The official Atapuerca website speculates that “for these primitive humans the difference between the body of a deer and a human cadaver didn’t exist yet.” That’s an evasive statement—even chimpanzees recognize their own kind, so let’s assume at least a similar level of cultural sophistication among the Atapuerca hominids. The bones of the ten-year-old show evidence of malnutrition. Maybe there was a series of bad hunts in the area, or a drought, and the lack of vegetation drove the large herbivores away. It is easy to imagine how urgently the hominids needed some meat. Maybe they attacked and killed their own children, but again, chimpanzees don’t do that, so we can assume hominids didn’t. It’s more likely that the children died of starvation and the parents thought: Why waste this? Especially with other mouths to feed? In the words of the Fore man recorded by anthropologists more than three quarters of a million years later: “What is the matter with us, are we mad? Here is good food and we have neglected to eat it.”

So, using a blade made by sharpening one stone against another, the parents sliced off one of their children’s legs. They cracked the long part of the femur and gave the nutritious marrow to their surviving offspring. They worked their way through the large muscles of the body, then struck open the skull and removed what was inside and ate that. Done, they threw the human bones at their feet among the deer bones and the pony bones left from more flush times. They were not capable of reflecting on whether what they had done was wrong or right, but emotional pain precedes morality; they may have cried; they may have agonized, but at the same time would have known that what they were doing was the obligatory thing in order for their family to survive.
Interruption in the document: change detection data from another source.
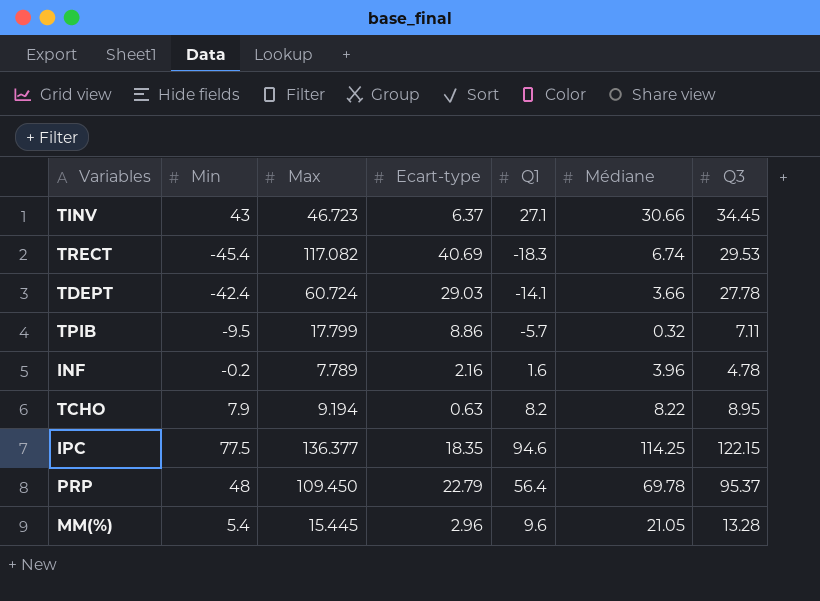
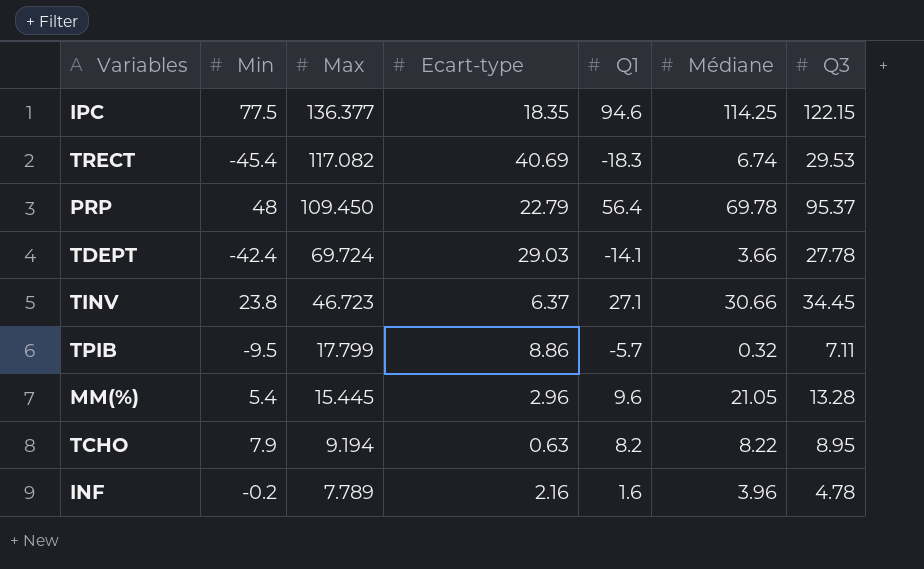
row order: none -> Max descending
TDEPT | Max: 60.724 -> 69.724
TINV | Min: 43 -> 23.8

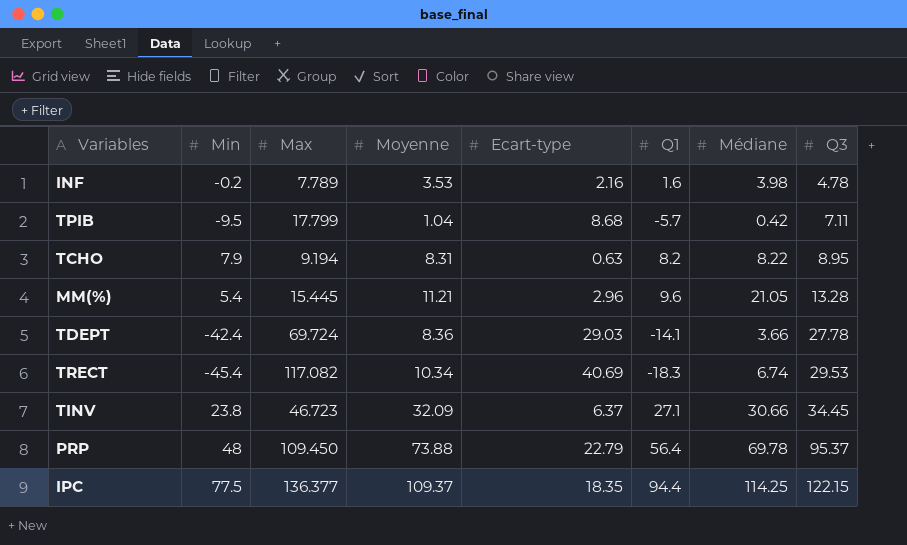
row order: Max descending -> Q3 ascending
column Moyenne | position: none -> 4
INF | Médiane: 3.96 -> 3.98
TPIB | Ecart-type: 8.86 -> 8.68
TPIB | Médiane: 0.32 -> 0.42
IPC | Q1: 94.6 -> 94.4

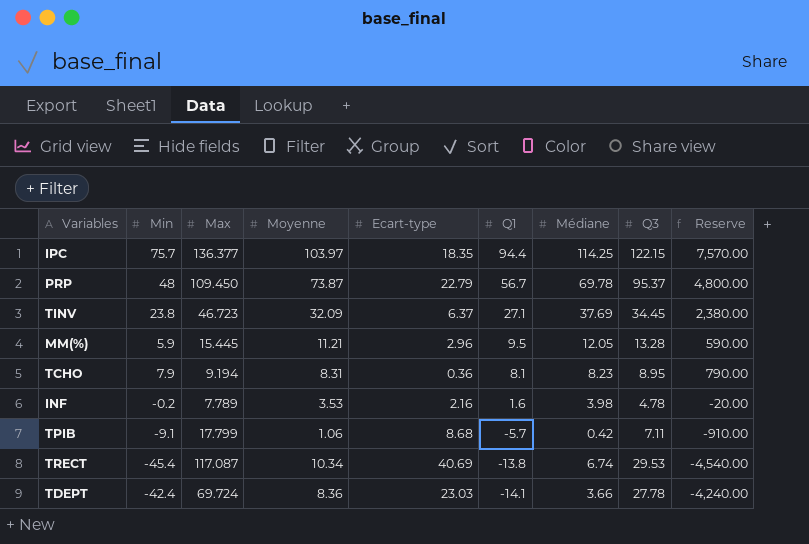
row order: Q3 ascending -> Q1 descending
column Reserve | formula: none -> [Min] * 100
IPC | Min: 77.5 -> 75.7
IPC | Moyenne: 109.37 -> 103.97
PRP | Moyenne: 73.88 -> 73.87
PRP | Q1: 56.4 -> 56.7
TINV | Médiane: 30.66 -> 37.69
MM(%) | Min: 5.4 -> 5.9
MM(%) | Q1: 9.6 -> 9.5
MM(%) | Médiane: 21.05 -> 12.05
TCHO | Ecart-type: 0.63 -> 0.36
TCHO | Q1: 8.2 -> 8.1
TCHO | Médiane: 8.22 -> 8.23
TPIB | Min: -9.5 -> -9.1
TPIB | Moyenne: 1.04 -> 1.06
TRECT | Max: 117.082 -> 117.087
TRECT | Q1: -18.3 -> -13.8
TDEPT | Ecart-type: 29.03 -> 23.03

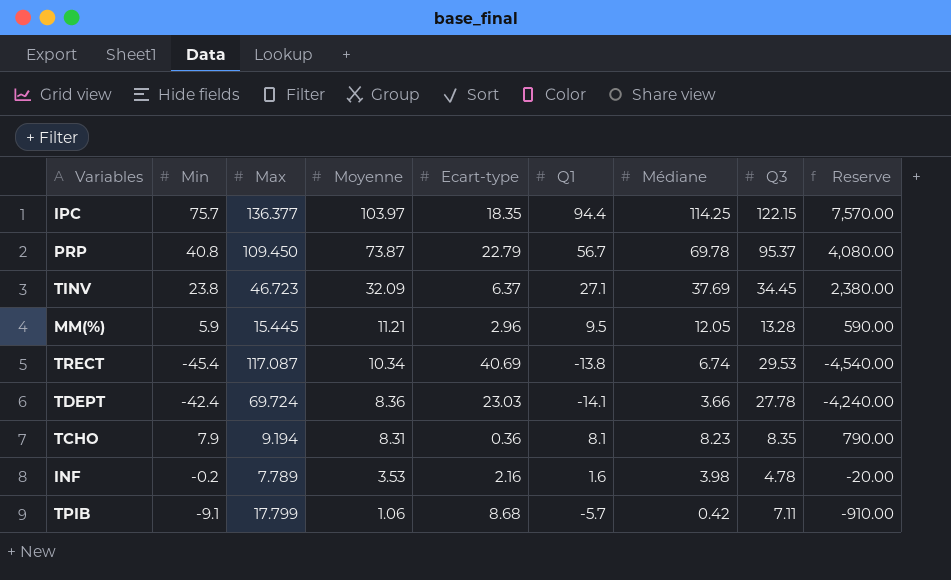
row order: Q1 descending -> Moyenne descending
PRP | Min: 48 -> 40.8
PRP | Reserve: 4,800.00 -> 4,080.00
TCHO | Q3: 8.95 -> 8.35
This is all possible. But of course it also may be wrong. Maybe one clan ambushed another. Maybe they ate the enemy’s dead to intimidate the survivors. A ritual ingestion of one’s defeated rivals is well known in anthropology. Chimpanzees even do it. And the hominids at Gran Dolina are our ancestors, as well as those of the Neanderthals. We know that of those two groups one, our own, with which these hominids shared nearly all their genes, shows little compunction against war and murder. We don’t know whether intentional killing led to the feast in the mouth of the cave at Gran Dolina. Probably we never will. The one thing that never survives in the fossil record is motive. But whatever the cause, amazingly, 800,000 years later, this behavior that cost them so dearly and began to turn the human race against cannibalism forever saved our lives.

         

Skeptical anthropologists will have to update their ideas as Collinge and his colleagues’ proof sinks in. But they will have some consolation. Their main objection to the charge of cannibalism was that Europeans used it to justify their racism. For instance, the Spanish in destroying Aztec civilization made clear that the savages they wiped out were eaters of human flesh and thus not worthy of compassion. They were not alone in this assumption. The Aztecs, too, believed in cannibals. In fact, the figure of the cannibal played a central role in their mythic life. They thought the Indians to the north and the south were cannibals (with cannibalism it is always the other guy who does it). And when Cortés and his soldiers arrived, they thought a new cannibal tribe had come to attack them. That was why they fought so hard when they saw the Spanish. It turns out they were right after all: at Gran Dolina are the remains of the first Europeans, and already they were eating each other.